Quotation

He who learns must suffer, and, even in our sleep, pain that we cannot forget falls drop by drop upon the heart, and in our own despair, against our will, comes wisdom to us by the awful grace of God. - Aeschylus

Sunday, September 21, 2014

The Other Side: The Philosopher Pig's Dilemma

I was recently reading a piece from Sam Harris entitled, "I'm Not the Sexist Pig You're Looking For" in which he describes an encounter with someone determined to see his remarks as bigotry and unwilling to grant that he might simply be operating out of a different and legitimate mode of dealing with issues of gender.

I have had very similar encounters, and not just on the topic of gender or sex, but on any topic that has emotional gravity, and with both men and women.  I like that Sam Harris doesn't just blame feminism for the problem like plenty of others do, probably because he is a feminist and understands the problems with how we treat women individually and as a society.  So why would a man who has previously pointed out those problems and shaped his political beliefs around what would be empowering for women be on the receiving end of an accusation of anti-woman bigotry?

As I've mentioned before, men and women tend to reason differently on average because of how we have needed to evaluate risk for the sake of our survival.  These are trends driven by the somewhat different physiological characteristics of men and women and how human beings have adapted to surviving with those differences over the course of millenia.  It's really not a matter of men being stupid or women being stupid.  We're just employing somewhat different risk management heuristics in many cases, though we can and should certainly learn about other approaches.

But telling someone that, much like Sam Harris explaining that he was talking about general tendencies and facts rather than outlandishly suggesting that men couldn't be just as nurturing as women or that women can't think just as critically as men (the straw men his interlocutor allegedly used), simply isn't persuasive or helpful.  Why? 

Most people really aren't that interested in critically examining every proposition.  They are more interested in knowing who their allies are and who their enemies are; particularly when it comes to an issue of emotional significance, we are very likely to pay close attention to which people are on "our side" and which people are on "the other side" for what are perhaps obvious reasons when we understand that our survival has long depended on knowing friend from foe.

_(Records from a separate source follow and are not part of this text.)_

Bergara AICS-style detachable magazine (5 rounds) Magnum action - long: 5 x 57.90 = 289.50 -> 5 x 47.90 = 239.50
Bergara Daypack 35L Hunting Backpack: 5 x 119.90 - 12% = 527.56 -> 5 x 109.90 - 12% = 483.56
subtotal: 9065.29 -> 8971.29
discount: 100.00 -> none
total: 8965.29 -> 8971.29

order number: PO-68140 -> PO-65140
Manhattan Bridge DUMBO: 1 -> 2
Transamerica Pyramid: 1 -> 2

What happened in this case is that someone let Sam Harris know that she believed he was on "the other side" when he ought to be on "our side".  And when this situation is brought to his attention, he has two options from the interlocutor's standpoint.  He can apologize and come over to "our side" by submitting himself to her judgment that he's got all this unexamined bigotry or he can do absolutely anything else and ratify her view that he is an unknowing enemy of all things good and feminist.

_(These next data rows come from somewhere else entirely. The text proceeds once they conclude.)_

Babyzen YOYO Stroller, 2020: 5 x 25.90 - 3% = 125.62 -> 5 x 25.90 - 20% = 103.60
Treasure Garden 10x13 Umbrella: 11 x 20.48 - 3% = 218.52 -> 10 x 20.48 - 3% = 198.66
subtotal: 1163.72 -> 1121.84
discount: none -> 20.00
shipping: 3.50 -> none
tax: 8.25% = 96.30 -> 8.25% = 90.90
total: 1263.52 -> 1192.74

The first option is unlikely to be the choice of a guy who spends a lot of time in self-examination and bias self-checks who probably really does have a bias in favor of women's empowerment as far as I can tell.  Which leaves him to do something other than the first option and cement himself in her eyes as an enemy.  As one of my young friends observed, "There's no way to win."  If winning means being seen as a friend rather than a foe, then he's absolutely correct.  When the options are to accept a lie about one's self and make a false apology or to stick with the truth and gain an enemy, you aren't going to have it all.

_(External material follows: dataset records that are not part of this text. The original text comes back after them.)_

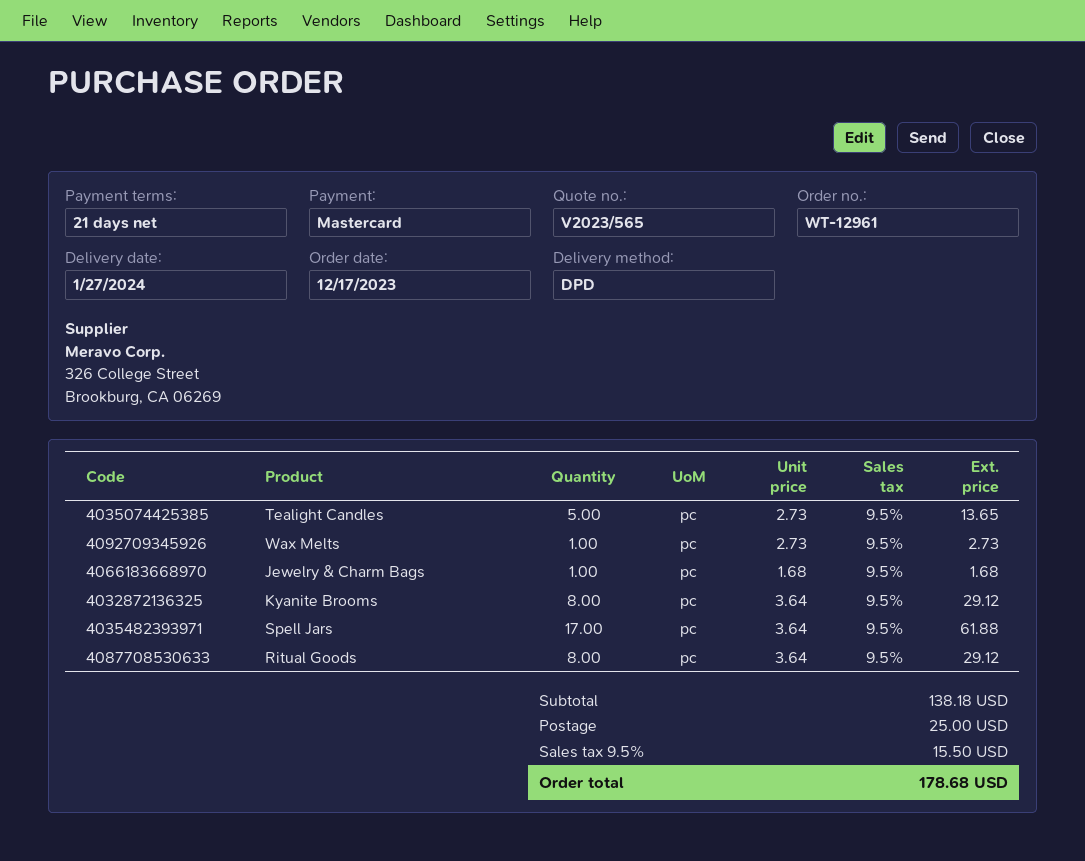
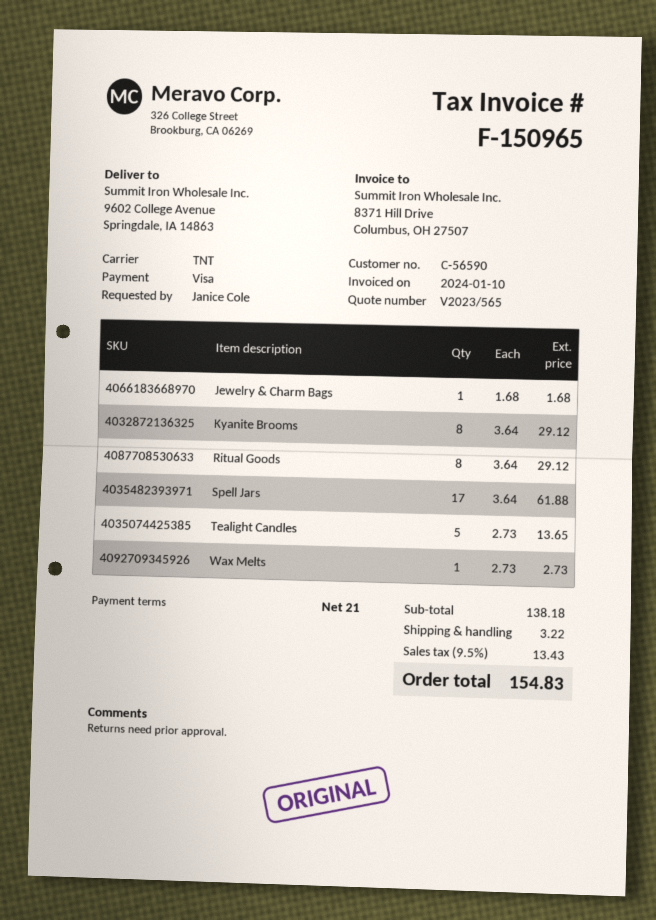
payment method: Mastercard -> Visa
shipping method: DPD -> TNT
shipping: 25.00 -> 3.22
tax: 9.5% = 15.50 -> 9.5% = 13.43
total: 178.68 -> 154.83

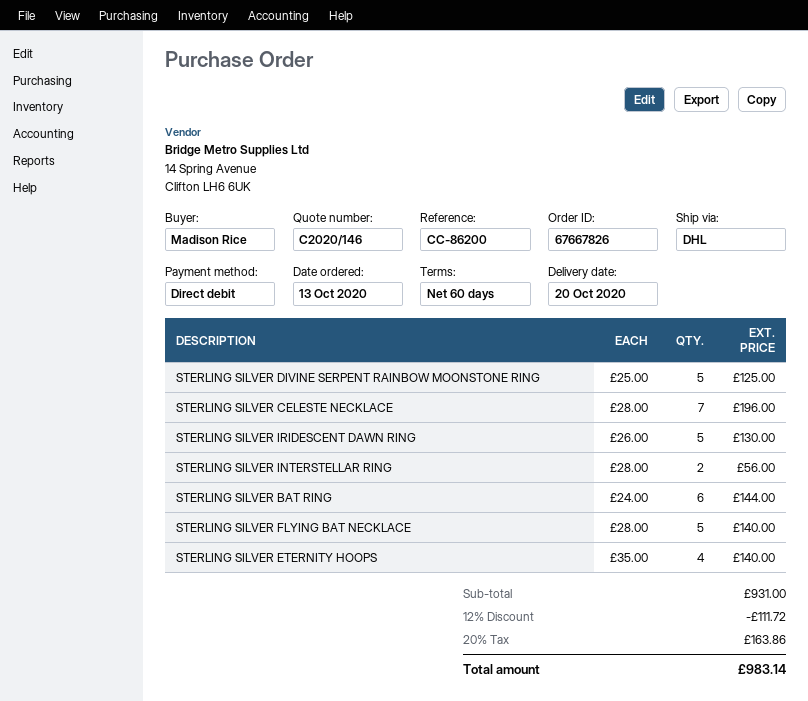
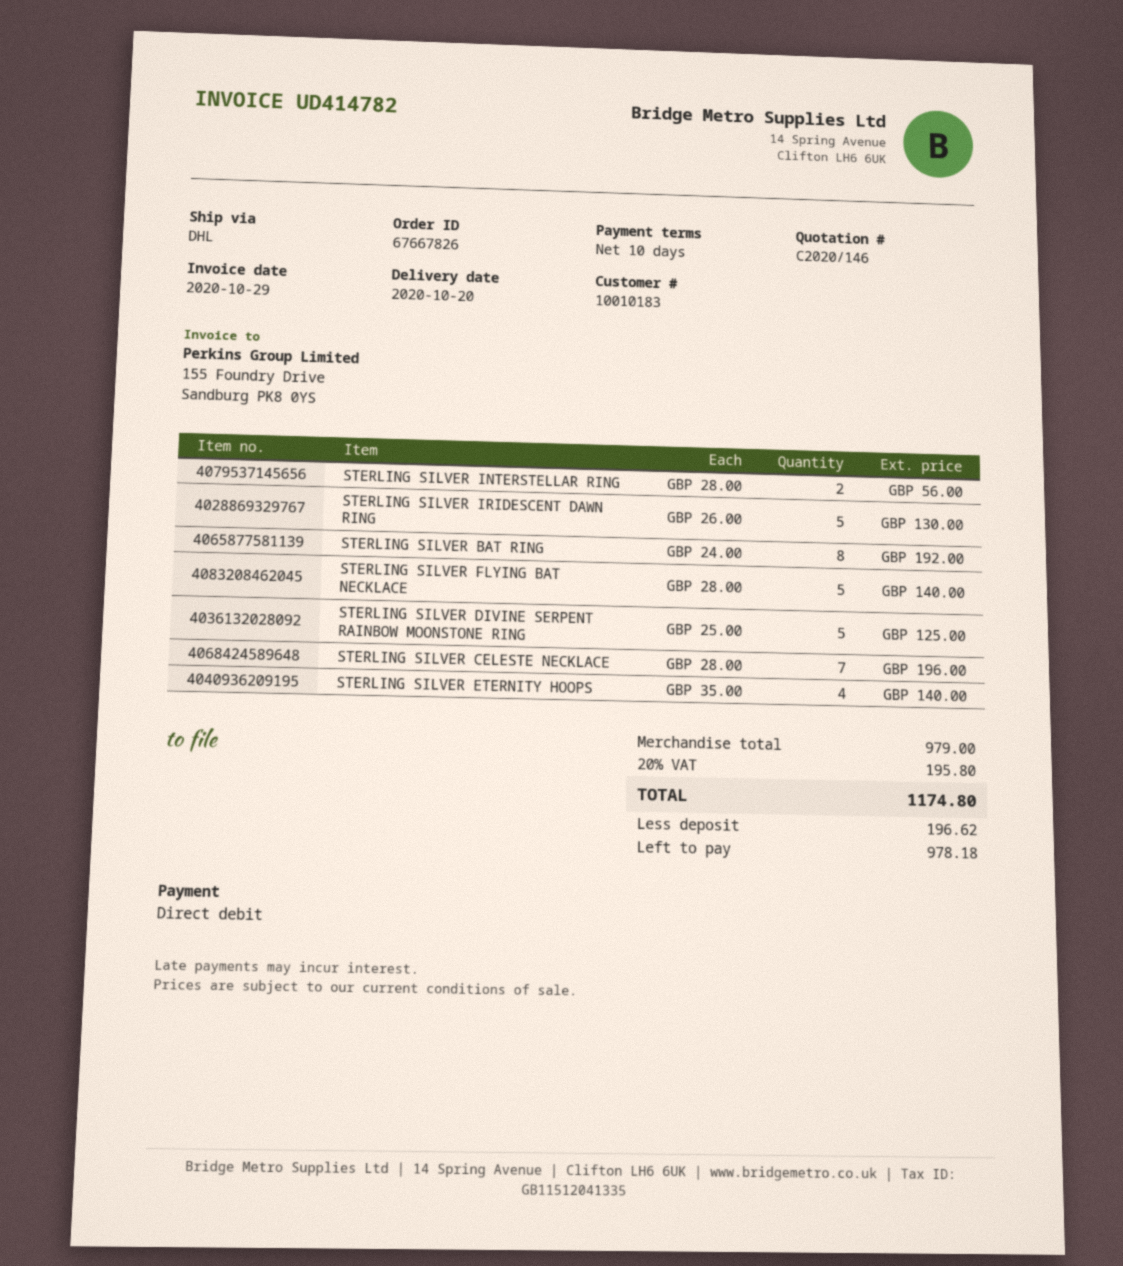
payment terms: 60 days -> 10 days
STERLING SILVER BAT RING: 6 x 24.00 = 144.00 -> 8 x 24.00 = 192.00
subtotal: 931.00 -> 979.00
discount: 12% = 111.72 -> none
tax: 20% = 163.86 -> 20% = 195.80
total: 983.14 -> 1174.80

It might seem unfair to lump people into categories in which either they are either with us or against us, and maybe it is, but it's also quite sensible as an approach to managing risk with regard to relationships with other human beings.  It is much safer to assume that someone who seems unaffected and cool towards us (or our concerns) is hostile than it is to assume that the person is a friend.  We lose a great deal if we are wrong about them being a friend, and we have very little certainty about what we might gain if they are in fact a friend.

Of course, my defense of her behavior as an exercise in perfectly normal human rational risk management doesn't sound sufficiently warm and friendly, so I would probably get put in "the other side" category pretty promptly right along with Sam Harris despite my strong disagreements with him.  And maybe that is fair.  After all, my purpose here was to explore the truth of the situation rather than to make friends.  So why should I be surprised when it doesn't make friends? 

I'm not surprised at all that it doesn't make friends, but I can understand why it might be cause for Sam Harris to be disappointed that it breaks down the understanding that he wants very much to cultivate.  There will always be a disjunction created when those whose primary concern is finding truth and those whose primary concern is finding out who cares about them very strongly find themselves trying to use those very different approaches to communicate with each other.

I hope that some day the latter can understand that a sexist pig is not at all the same as a philosopher pig and that those of us who are in the former group can understand that it's a legitimate choice to care more about determining who our friends are than about pondering the mysteries of the universe when they have more immediately pressing issues to address in their lives.